EZH2 variants derived from cryptic splice sites govern distinct epigenetic patterns during embryonic development.

EZH2 catalyzes H3K27me3 and is essential for embryonic development. Although multiple EZH2 variants have been identified, the functional implications and physiological significance of its heterogeneity remain unclear. Here, we revealed that conserved cryptic splice sites generated two EZH2 variants with (EZH2A) or without (EZH2B) a 27-nt region, coding for a 9-aa segment. Structural modeling showed that splice-in or splice-off of the 9-aa segment caused a topological change in EZH2 structure.
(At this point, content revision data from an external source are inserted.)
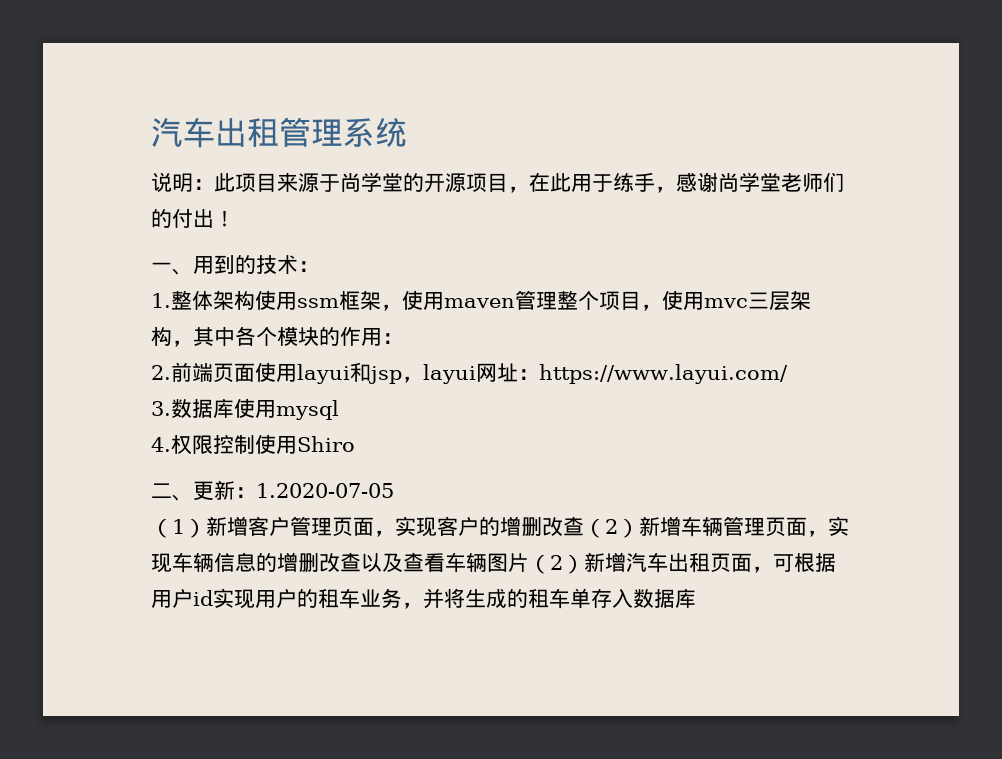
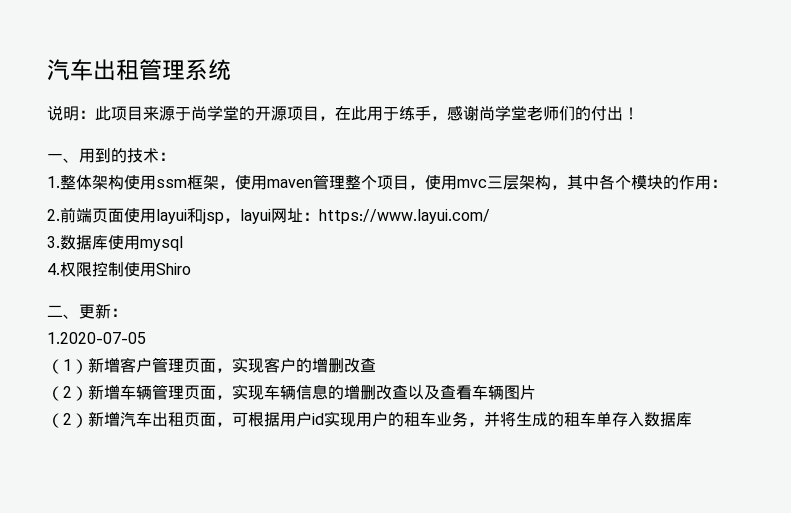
- 二、更新：1.2020-07-05
+ 二、更新：
+ 1.2020-07-05
- （1）新增客户管理页面，实现客户的增删改查（2）新增车辆管理页面，实现车辆信息的增删改查以及查看车辆图片（2）新增汽车出租页面，可根据用户id实现用户的租车业务，并将生成的租车单存入数据库
+ （1）新增客户管理页面，实现客户的增删改查
+ （2）新增车辆管理页面，实现车辆信息的增删改查以及查看车辆图片
+ （2）新增汽车出租页面，可根据用户id实现用户的租车业务，并将生成的租车单存入数据库

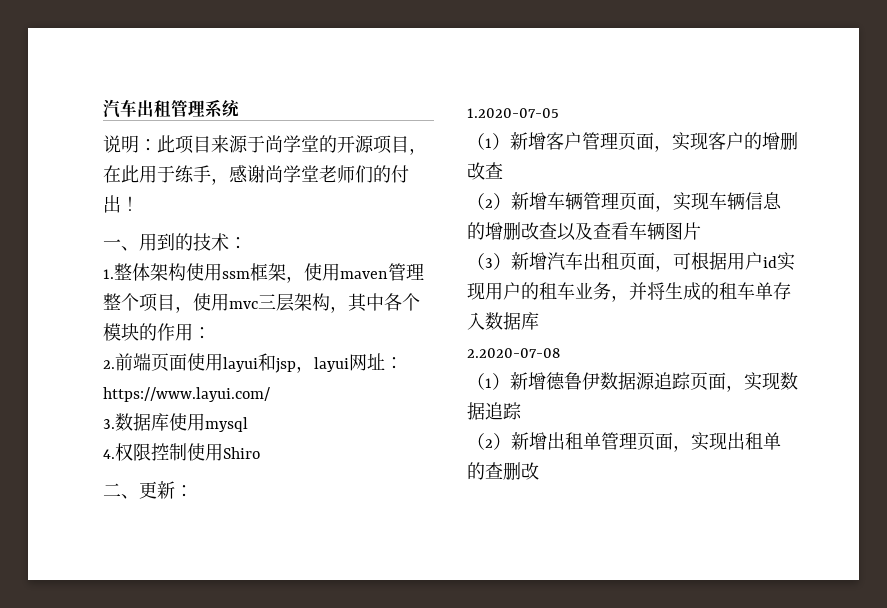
- （2）新增汽车出租页面，可根据用户id实现用户的租车业务，并将生成的租车单存入数据库
+ （3）新增汽车出租页面，可根据用户id实现用户的租车业务，并将生成的租车单存入数据库
+ 2.2020-07-08
+ （1）新增德鲁伊数据源追踪页面，实现数据追踪
+ （2）新增出租单管理页面，实现出租单的查删改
The 9-aa surplus in EZH2A strengthened its interaction with other PRC2 components, particularly in PRC2.2 holocomplex. We developed point-mutation mouse lines specifically depleting EZH2A or EZH2B (Ezh2amut or Ezh2bmut). Biallelic deletion of Ezh2a caused developmental defects and embryonic lethality between E12.5 and E15.5, while the Ezh2bmut mice were fertile and developed normally. Combined RNA-seq and CUT&Tag analyses in mouse embryonic fibroblasts revealed that EZH2A and EZH2B bound to different genomic loci and affected H3K27me3 deposition in different subsets of genes related to development or the innate immune system, respectively. EZH2A depletion specifically suppressed the expression of genes involved in the development-related Hippo-Yap1 pathway, which might be attributable to a compensatory process mediated by JARID2. Our findings demonstrate that EZH2 heterogeneity from the 9-aa splicing event plays a crucial role in development.